Certainly better nutrition, brought about by improvements in agriculture and transportation, played an important role. But another factor was the rise of modern medicine. James Le Fanu, a British physician and science writer, ably documents medicine's amazing successes from 1940 to 1980 in the first half of his book, The Rise and Fall of Modern Medicine.

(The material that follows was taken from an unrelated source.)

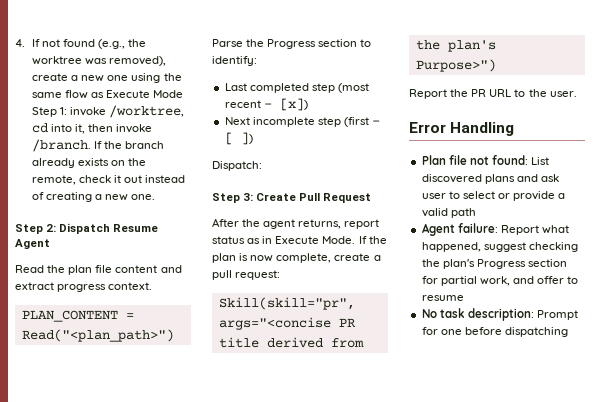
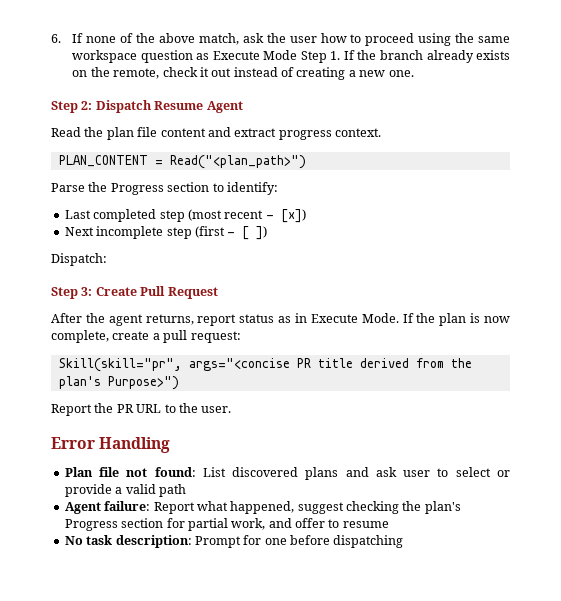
- 4. If not found (e.g., the worktree was removed), create a new one using the same flow as Execute Mode Step 1: invoke /worktree, cd into it, then invoke /branch. If the branch already exists on the remote, check it out instead of creating a new one.
+ 6. If none of the above match, ask the user how to proceed using the same workspace question as Execute Mode Step 1. If the branch already exists on the remote, check it out instead of creating a new one.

Le Fanu identifies ten "definitive moments" in modern medicine: the development of the drugs penicillin, cortisone, streptomycin, and chlorpromazine; surgical techniques such as open-heart surgery, kidney transplants, and in vitro fertilization; the detection of smoking as a cause of lung cancer; the cure of acute lymphoblastic leukemia; and the discovery of the infectious agent helicobacter as a cause of peptic ulcers. Le Fanu narrates the story behind these achievements with flair and style, although the successes of British scientists are overemphasized to the detriment of work done in North America. The first half of the the book can be profitably read by anyone interested in medicine or science.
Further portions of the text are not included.